Since there cannot be a complete reliance on the end-user to fight phishing attacks, humans are prone to error despite their massive training and awareness. Here we talk about software-based approaches like comparing visual and text resemblance, ML and learning in contexts involving adversaries.
2.2.1 Machine Learning-based approach
Using algorithms has worked in the past. Machine Learning Algorithms have been tried and tested in the following steps. Learning and testing. During learning, algorithms deal with a training set (X), data from supporting examples.
The testing part is where we check if the model predicts accuracy correctly.
In cases where attackers use e-mails to target users, service providers like GMAIL have to machine learning features that automatically sort the e-mails and put them in a spam folder. The available literature shows that the algorithms look for the e-mail context. Most phish-based e-mails typically look almost the same as legitimate ones.
A popular approach is a URL-based approach that uses statistics to identify properties based on lexeme and the host of malicious URLs belonging to certain websites, using properties such as geographic information to classify malicious web pages. The methods below help to learn where the algorithm later analyzes the vast range of networks automatically. This helps extract thousands of features that could be linked with suspicious URLs. This approach has a very high accuracy of about 95-99 %. The main setback of this approach is the lack of enough data sets as there needs to be permission from third-party services.
2.2.2 Visual and Textual Similarity
This method uses computer vision to identify the difference between landing page images. This helps to detect critical point differences in vectors of images. Using image and text classifiers has also been a great success.
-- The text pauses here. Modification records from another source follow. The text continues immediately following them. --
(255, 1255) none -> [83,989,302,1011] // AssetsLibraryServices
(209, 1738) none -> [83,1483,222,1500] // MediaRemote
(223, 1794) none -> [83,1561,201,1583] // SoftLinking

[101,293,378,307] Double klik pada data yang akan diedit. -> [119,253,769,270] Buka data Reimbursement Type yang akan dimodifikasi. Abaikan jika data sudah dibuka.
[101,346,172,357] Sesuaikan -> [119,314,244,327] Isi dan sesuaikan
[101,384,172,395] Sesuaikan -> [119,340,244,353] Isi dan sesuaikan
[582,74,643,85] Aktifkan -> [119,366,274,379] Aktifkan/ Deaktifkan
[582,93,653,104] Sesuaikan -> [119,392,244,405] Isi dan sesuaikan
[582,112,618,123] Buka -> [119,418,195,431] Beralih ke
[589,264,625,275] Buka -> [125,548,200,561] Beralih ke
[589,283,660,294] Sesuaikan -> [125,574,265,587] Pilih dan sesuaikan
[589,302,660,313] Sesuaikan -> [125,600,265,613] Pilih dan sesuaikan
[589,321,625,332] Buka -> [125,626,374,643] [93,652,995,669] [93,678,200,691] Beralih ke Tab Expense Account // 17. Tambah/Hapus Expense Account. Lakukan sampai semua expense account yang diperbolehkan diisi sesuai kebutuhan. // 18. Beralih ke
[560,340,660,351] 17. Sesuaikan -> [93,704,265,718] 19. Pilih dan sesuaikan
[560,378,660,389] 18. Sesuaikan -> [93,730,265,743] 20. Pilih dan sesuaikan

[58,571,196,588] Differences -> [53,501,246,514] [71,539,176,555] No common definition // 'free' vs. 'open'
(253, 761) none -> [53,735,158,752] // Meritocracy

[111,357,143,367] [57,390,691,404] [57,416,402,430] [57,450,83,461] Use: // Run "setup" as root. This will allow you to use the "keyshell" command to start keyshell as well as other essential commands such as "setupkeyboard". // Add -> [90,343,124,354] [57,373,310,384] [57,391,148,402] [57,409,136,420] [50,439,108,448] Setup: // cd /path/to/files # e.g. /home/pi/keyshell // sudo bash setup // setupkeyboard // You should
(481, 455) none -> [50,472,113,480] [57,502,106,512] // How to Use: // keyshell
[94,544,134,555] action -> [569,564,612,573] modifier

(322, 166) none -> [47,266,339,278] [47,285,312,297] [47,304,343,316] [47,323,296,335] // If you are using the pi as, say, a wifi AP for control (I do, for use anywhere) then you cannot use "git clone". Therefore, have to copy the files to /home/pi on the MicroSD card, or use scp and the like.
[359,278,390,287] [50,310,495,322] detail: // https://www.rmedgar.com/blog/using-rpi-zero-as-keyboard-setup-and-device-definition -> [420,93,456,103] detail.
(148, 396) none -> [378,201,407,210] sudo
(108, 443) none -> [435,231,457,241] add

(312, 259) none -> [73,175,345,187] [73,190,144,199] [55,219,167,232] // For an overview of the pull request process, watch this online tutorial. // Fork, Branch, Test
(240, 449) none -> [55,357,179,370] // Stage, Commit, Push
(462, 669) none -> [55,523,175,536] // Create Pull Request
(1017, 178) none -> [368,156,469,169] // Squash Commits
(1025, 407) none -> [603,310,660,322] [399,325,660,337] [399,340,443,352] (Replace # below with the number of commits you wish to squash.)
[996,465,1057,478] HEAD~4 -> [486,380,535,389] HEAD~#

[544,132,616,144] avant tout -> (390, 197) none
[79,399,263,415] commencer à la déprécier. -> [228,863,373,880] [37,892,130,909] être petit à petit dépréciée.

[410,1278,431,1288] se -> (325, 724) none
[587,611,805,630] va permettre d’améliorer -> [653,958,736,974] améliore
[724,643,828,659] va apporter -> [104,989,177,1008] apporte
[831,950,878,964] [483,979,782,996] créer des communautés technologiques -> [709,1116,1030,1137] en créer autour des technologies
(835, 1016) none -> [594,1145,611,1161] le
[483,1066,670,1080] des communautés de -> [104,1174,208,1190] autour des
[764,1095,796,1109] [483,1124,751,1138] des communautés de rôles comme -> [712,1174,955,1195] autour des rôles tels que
This method is. However expensive resources-wise, i.e., computing speed and memory. It also often presents a lot of false positives. However, there have also been increased counterattacks by attackers who have made their websites noisy, making it difficult to detect whether their websites are legitimate.

Identification of sites based on their content and URL
Detecting phishing websites manually is a common practice. The client should be informed of the many forms of phishing schemes and be prepared to identify these URLs on time. Williams & Li (2017) established an architectural framework for evaluating ACT-R cognitive actions. This is performed through the HTTP padlock security signal to verify the legitimacy of websites. Afroz & Greenstadt (2011) created 'PhishZoo,' a system that identifies phishing assaults by profile matching and site profiling. This method provides a list of all susceptible websites that will be matched to the loaded webpage. This method is mainly focused on comparing the content of authentic and non-legitimate websites.
Phishing e-mail blocking using specific software for spam filter
Email-based attacks account for a sizable portion of visits to phishing sites. Filters are pretty effective at preventing unsolicited e-mail opens. Spam filters identify and block the vast majority of hazardous spam e-mails before they reach inboxes. Hr et al. (2020) devised a framework for detecting spam e-mails using spam filters. The framework predicts using the Naive Bayes Classifier method. It distinguishes by content analysis of valid and illicit e-mails. It obtained an overall of 85 percent. Pandey & Ravi (2012) developed a strategy in which they collect information about dissimilarities by examining the URL and the website source code. They next do a text examination of the acquired data and create a forecast.
Server-side detection
A strategy was suggested for detecting phishing websites by analyzing server log data (Hu et al., 2016). When a person views an illegal webpage, the browser requests resources from the authentic ones—the authentic site server inputs this request, which is later used to detect fake URLs. Gangavarapu et al. (2020) developed an approach that combines logic and machine learning strength, bringing an unmistakable essence of a true or false mechanism. They authenticate users by utilizing the sub-domain and domain names and the duration of the web pages.
Client-side detection
An Antiphishing program is comprised of code that detects phishing sites and various
methods of accessing. These often disable access to material with a warning to the user. Antivirus and anti-malware software are examples of this type of software. A real-time solution was developed for detecting phishing websites by developing a browser add-on or extension (Armano et al., 2016). It gathers data from the person's visited websites to identify phishing sites and then displays a clear warning if the site is phishing. Thomas et al. (2011) have suggested a real-time browser plugin of a similar nature for Firefox.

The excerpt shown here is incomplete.